SPIKE-03 records the retained evidence for native subagent behavior in headless Codex runs.

Experiment ID

SPIKE-03

Question

Can native subagent behavior be invoked, observed, and captured clearly enough in headless mode to support the spike?

Setup

Primary artifacts:

  • tmp/codex-subagent-smoke-stdout.jsonl
  • tmp/codex-wrapper-subagent-best-stdout.jsonl
  • tmp/codex-subagent-smoke-stderr.log
  • tmp/codex-wrapper-subagent-best-stderr.log
  • tmp/supervisory-shell-trial-stdout.jsonl
  • tmp/supervisory-shell-trial-stderr.log

The retained evidence spans:

  • one minimal subagent smoke test
  • one wrapper-based low-noise subagent run
  • one higher-level supervisory shell trial

Result

Native subagent behavior is real and observable in headless mode.
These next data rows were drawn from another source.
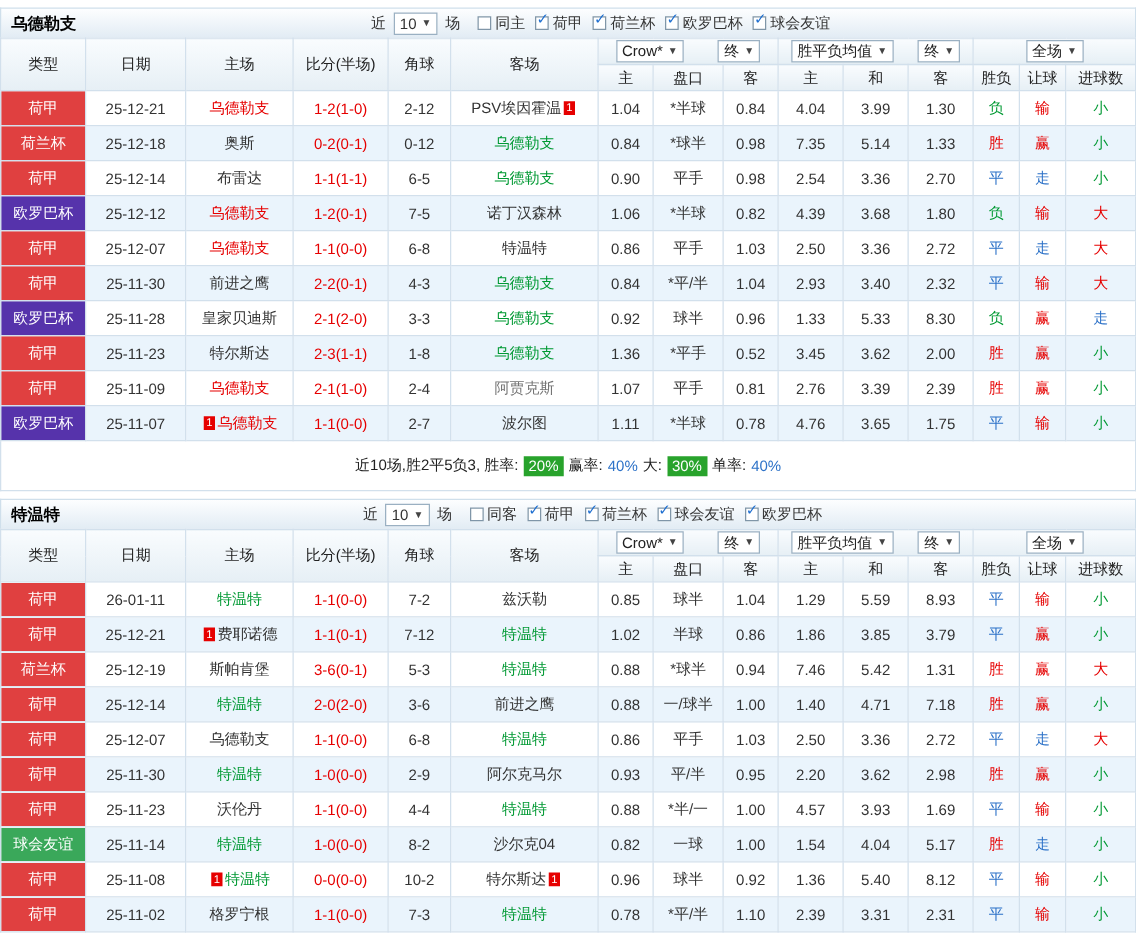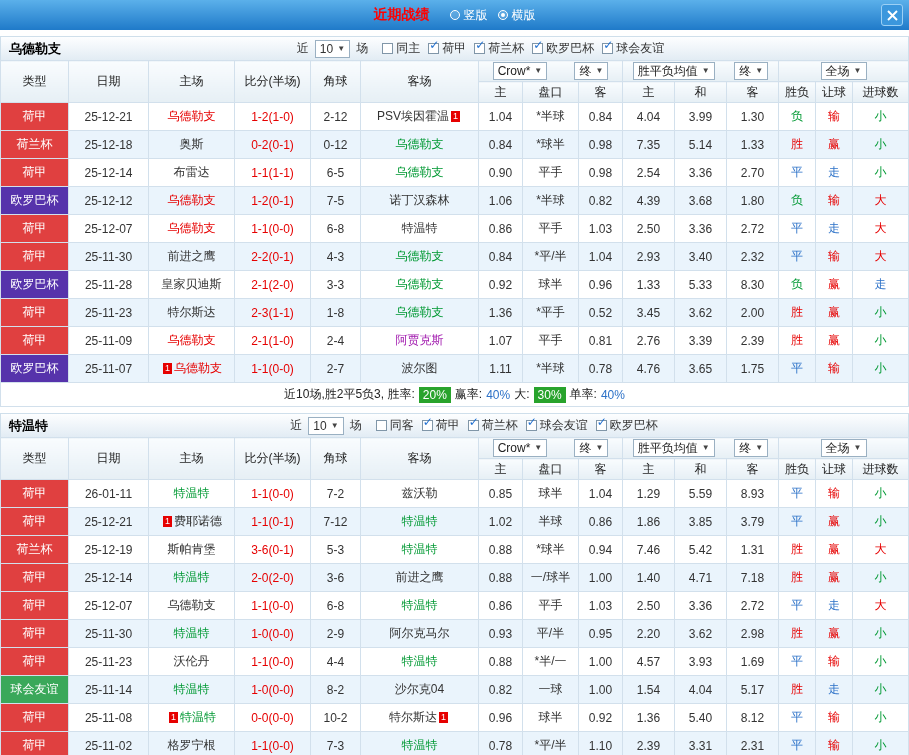--- a/index.html
+++ b/index.html
@@ -55,25 +55,6 @@
 
 <div class="window">
 
-  <div class="titlebar">
-    <span class="title">近期战绩</span>
-    <span class="radio-opt">
-      <span class="radio"></span>
-      <span>竖版</span>
-    </span>
-    <span class="radio-opt">
-      <span class="radio">
-          <span class="dot"></span>
-        </span>
-      <span>横版</span>
-    </span>
-    <span class="close-btn">
-      <svg width="11" height="11" viewBox="0 0 11 11">
-        <line x1="1" y1="1" x2="10" y2="10" stroke="#fff" stroke-width="2"></line>
-        <line x1="10" y1="1" x2="1" y2="10" stroke="#fff" stroke-width="2"></line>
-      </svg>
-    </span>
-  </div>
 
   <div class="section">
     <div class="section-header">

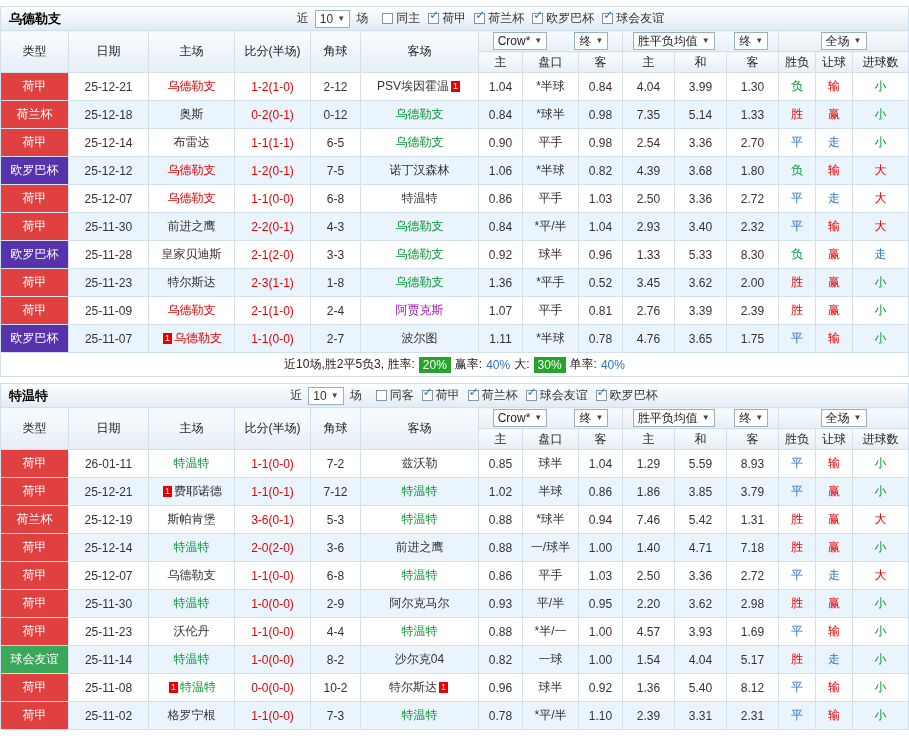--- a/index.html
+++ b/index.html
@@ -312,7 +312,7 @@
             <td><span style="color: rgb(230, 0, 0);">乌德勒支</span></td>
             <td class="score">2-1(1-0)</td>
             <td>2-4</td>
-            <td><span style="color: #a21caf;">阿贾克斯</span></td>
+            <td><span style="color: #737373;">阿贾克斯</span></td>
             <td>1.07</td>
             <td>平手</td>
             <td>0.81</td>

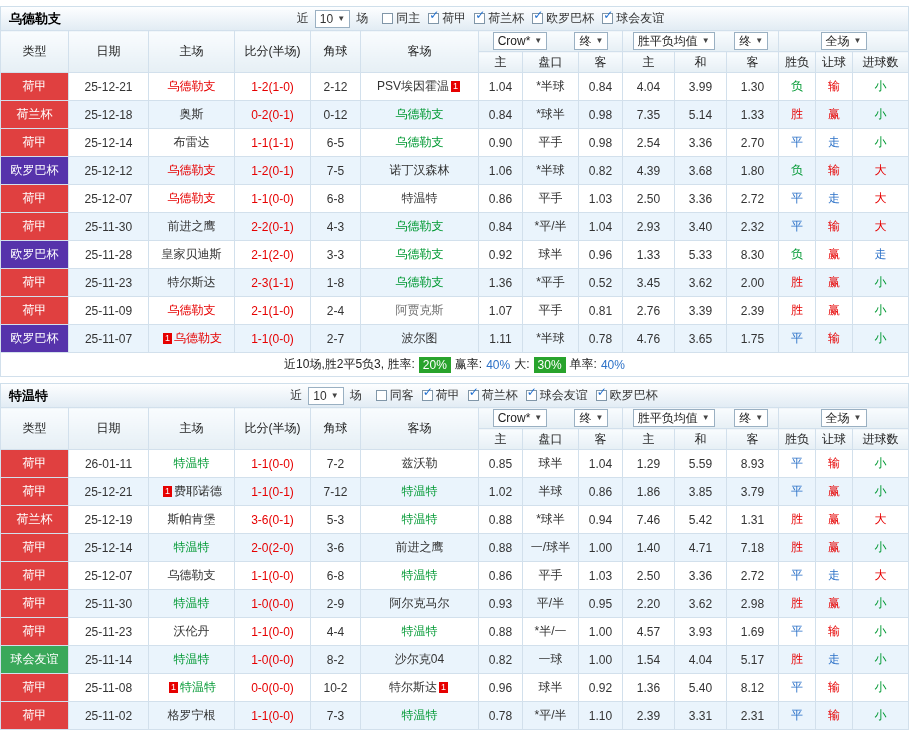--- a/index.html
+++ b/index.html
@@ -43,7 +43,7 @@
   .badge{display:inline-block;background:#e60000;color:#fff;font-size:9px;line-height:11px;
     padding:0 2px;margin:0 2px;vertical-align:1px}
 
-  .summary{height:24px;display:flex;align-items:center;justify-content:center;
+  .summary{height:40px;display:flex;align-items:center;justify-content:center;
     border:1px solid #d2e0ec;border-top:none}
   .summary span{margin:0 2px}
   .seg-plain{color:#222}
Strongest retained evidence:

  • spawn_agent appears as a collab_tool_call
  • wait appears as a collab_tool_call
  • the waited-on agent returns a concrete completion message
  • the parent agent emits a final top-level message after the wait completes

Minimal proof path:

  • tmp/codex-wrapper-subagent-best-stdout.jsonl

That artifact shows:

  • one spawn_agent
  • one wait
  • one completed subordinate result with message AVAILABLE
  • one final parent response SUBAGENT_OK

Important limitation:

  • the minimal smoke test proves availability, not usefulness
  • the supervisory-shell trial proves some usefulness, but also exposed a parent-rollout fork-context failure on the first spawn strategy

Useful Artifacts

  • tmp/codex-wrapper-subagent-best-stdout.jsonl is the clearest compact proof artifact
  • tmp/codex-subagent-smoke-stdout.jsonl is the smallest proof that spawn_agent appears in headless JSONL output
  • tmp/supervisory-shell-trial-stdout.jsonl is the best evidence that native subagent use can contribute to a broader supervisory task, even though the first inherited-context strategy failed

Next Action

Treat native subagent behavior as observed capability, not just documented capability.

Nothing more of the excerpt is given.